→ **Goal of the exercise**: Where the line containing "[86,452,148,468] // doxygen" appears, end the copy there, keeping that line; start from the first line of the entries, copy exactly, and omit pictures.

→ **Items listed in a dataset**:
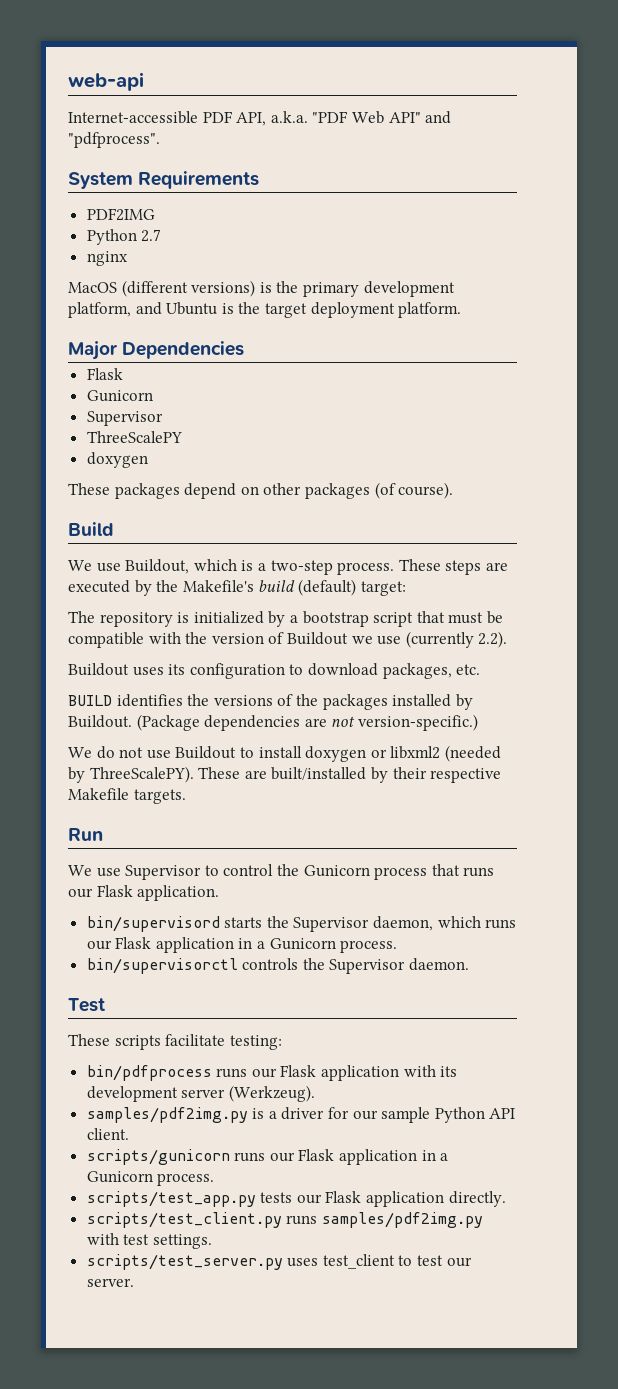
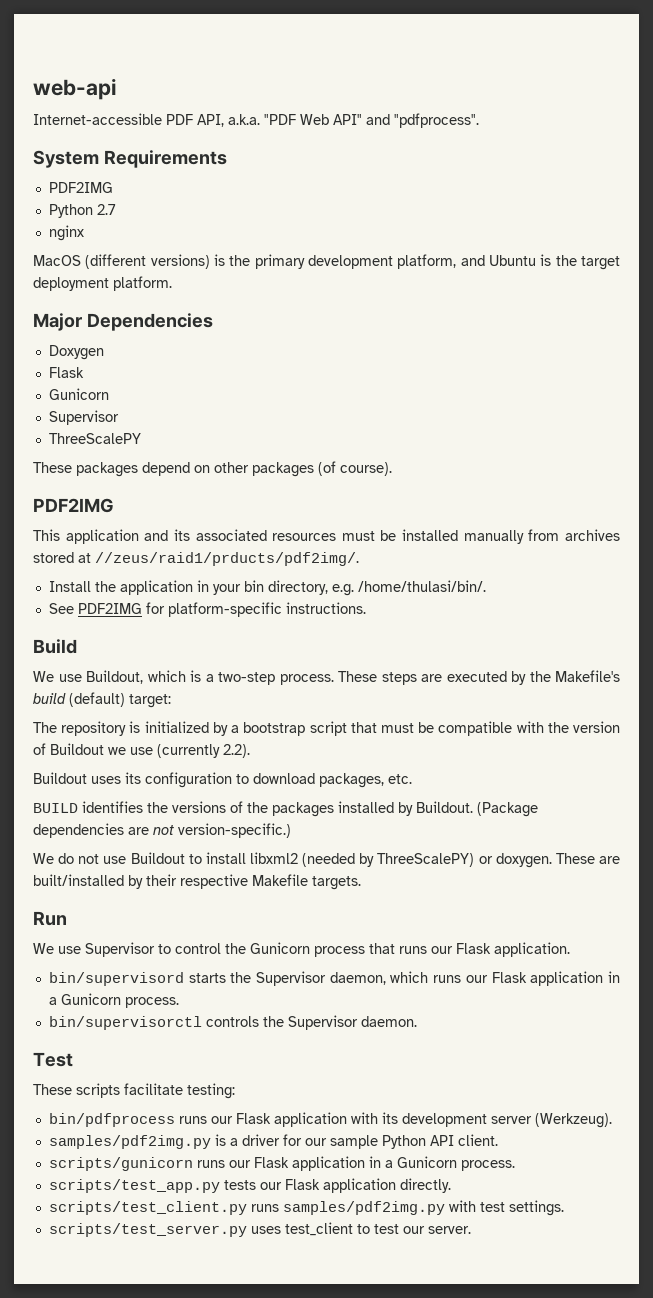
(245, 350) none -> [48,345,104,360] // Doxygen
[86,452,148,468] // doxygen -> (141, 438) none
(454, 490) none -> [33,498,114,513] [33,529,620,544] [33,552,359,566] [48,580,486,596] [48,602,366,617] // PDF2IMG // This application and its associated resources must be installed manually from archives stored at //zeus/raid1/prducts/pdf2img/. // Install the application in your bin directory, e.g. /home/thulasi/bin/. // See PDF2IMG for platform-specific instructions.
[305,746,387,762] doxygen or -> (246, 858) none
[89,766,194,783] ThreeScalePY). -> [377,853,552,868] ThreeScalePY) or doxygen.

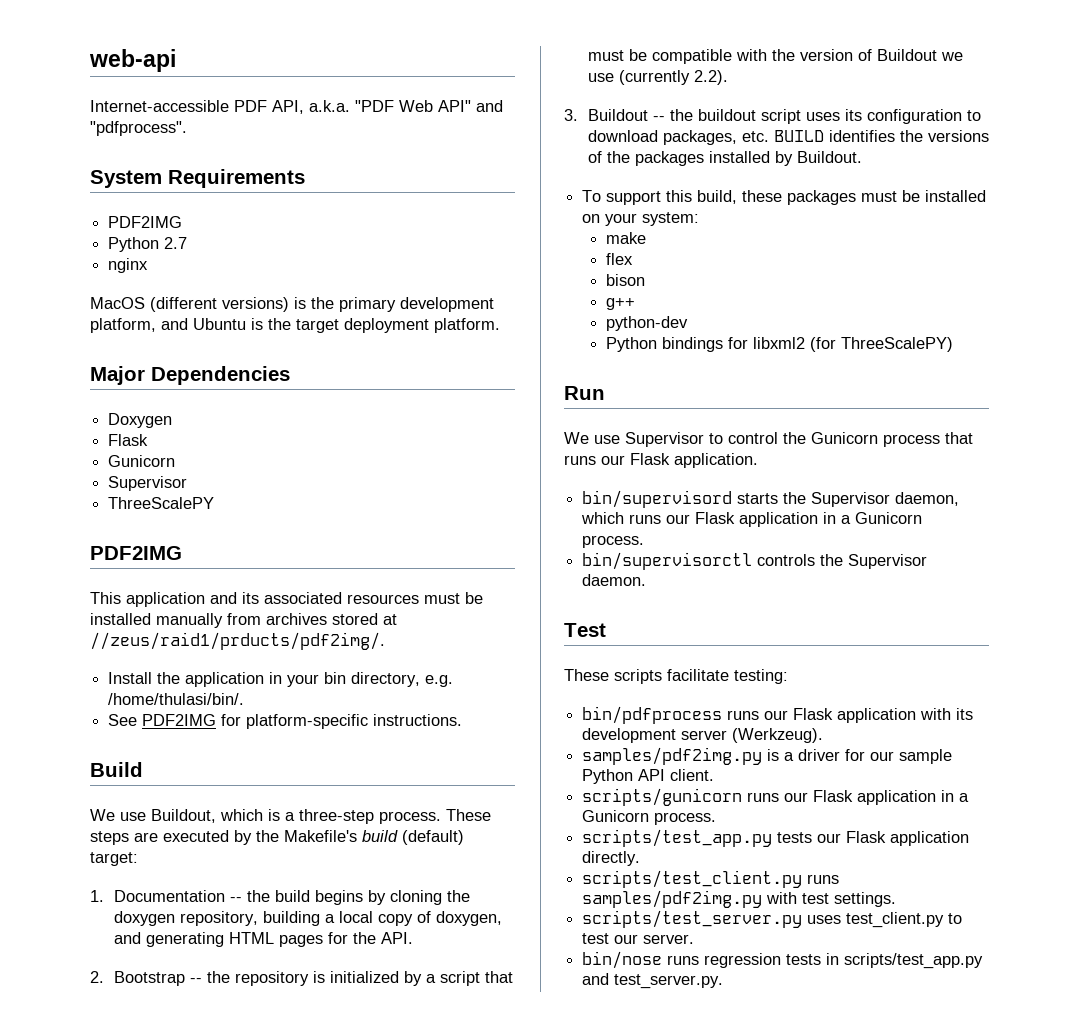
[33,461,392,477] // These packages depend on other packages (of course). -> (215, 503) none
[218,672,275,685] two-step -> [299,809,374,824] three-step
[33,722,57,733] The -> [90,890,470,905] [113,911,502,926] [113,932,413,947] [90,971,230,986] 1. Documentation -- the build begins by cloning the doxygen repository, building a local copy of doxygen, and generating HTML pages for the API. // 2. Bootstrap -- the
[243,722,306,736] bootstrap -> (436, 978) none
[33,772,87,784] Buildout -> [564,109,801,124] 3. Buildout -- the buildout script
(412, 779) // -> (769, 136) none
[477,802,538,817] [33,823,291,838] [33,852,620,868] [33,874,361,890] (Package dependencies are not version-specific.) // We do not use Buildout to install libxml2 (needed by ThreeScalePY) or doxygen. These are built/installed by their respective Makefile targets. -> [582,190,987,205] [582,212,700,226] [606,232,647,244] [606,253,634,265] [606,274,646,286] [606,298,636,310] [606,316,689,331] [606,337,954,352] // To support this build, these packages must be installed on your system: // make // flex // bison // g++ // python-dev // Python bindings for libxml2 (for ThreeScalePY)
[284,1222,353,1236] test_client -> [846,912,945,928] test_client.py
(471, 1230) none -> [582,951,984,969] [582,973,724,989] // bin/nose runs regression tests in scripts/test_app.py and test_server.py.

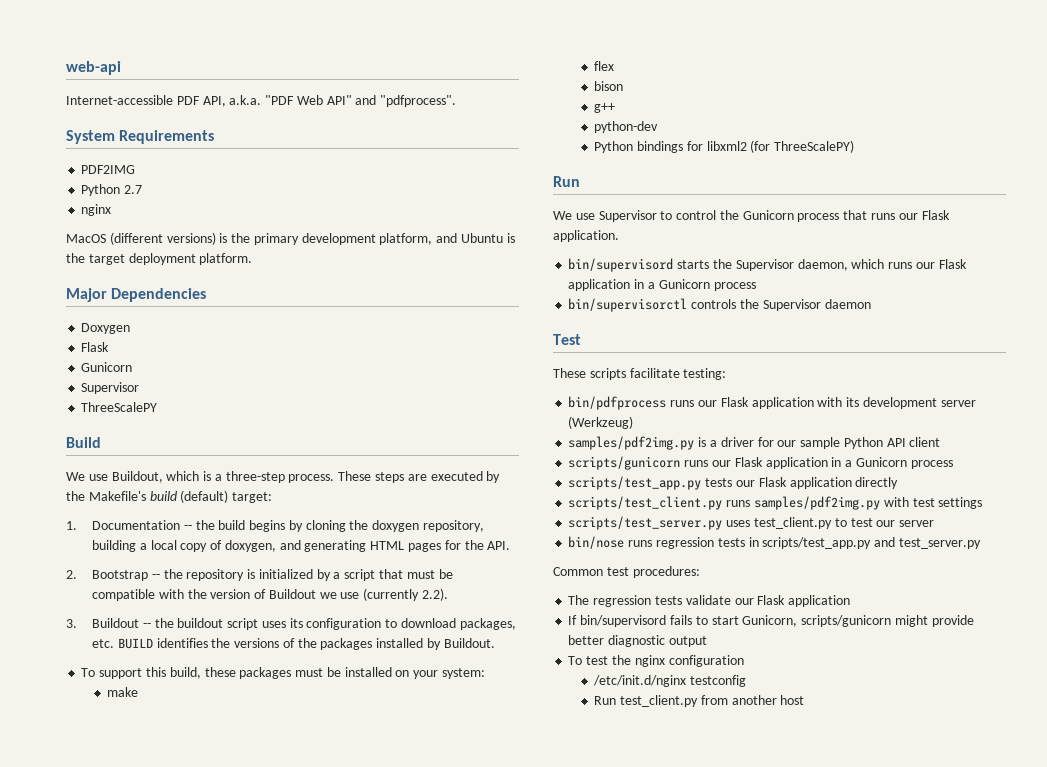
[90,546,182,560] [90,592,483,607] [90,613,397,628] [90,632,385,650] [108,672,454,687] [108,693,245,705] [108,714,463,729] // PDF2IMG // This application and its associated resources must be installed manually from archives stored at //zeus/raid1/prducts/pdf2img/. // Install the application in your bin directory, e.g. /home/thulasi/bin/. // See PDF2IMG for platform-specific instructions. -> (158, 407) none
[582,535,645,548] process. -> [713,282,756,291] process
[582,574,647,586] daemon. -> [824,299,871,309] daemon
[732,728,824,743] (Werkzeug). -> [568,416,634,429] (Werkzeug)
[670,769,715,781] client. -> [909,437,941,447] client
[654,812,717,825] process. -> [910,460,953,469] process
[582,851,641,866] directly. -> [855,477,899,489] directly
[834,892,897,907] settings. -> [938,497,983,509] settings
[643,934,695,944] server. -> [899,520,935,527] server
[614,974,724,989] test_server.py. -> [898,538,981,549] [553,566,700,578] [568,595,851,607] [568,615,974,627] [568,635,707,647] [568,655,744,667] [593,675,747,687] [594,695,805,707] test_server.py // Common test procedures: // The regression tests validate our Flask application // If bin/supervisord fails to start Gunicorn, scripts/gunicorn might provide better diagnostic output // To test the nginx configuration // /etc/init.d/nginx testconfig // Run test_client.py from another host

→ **Answer for this exercise**:
(245, 350) none -> [48,345,104,360] // Doxygen
[86,452,148,468] // doxygen -> (141, 438) none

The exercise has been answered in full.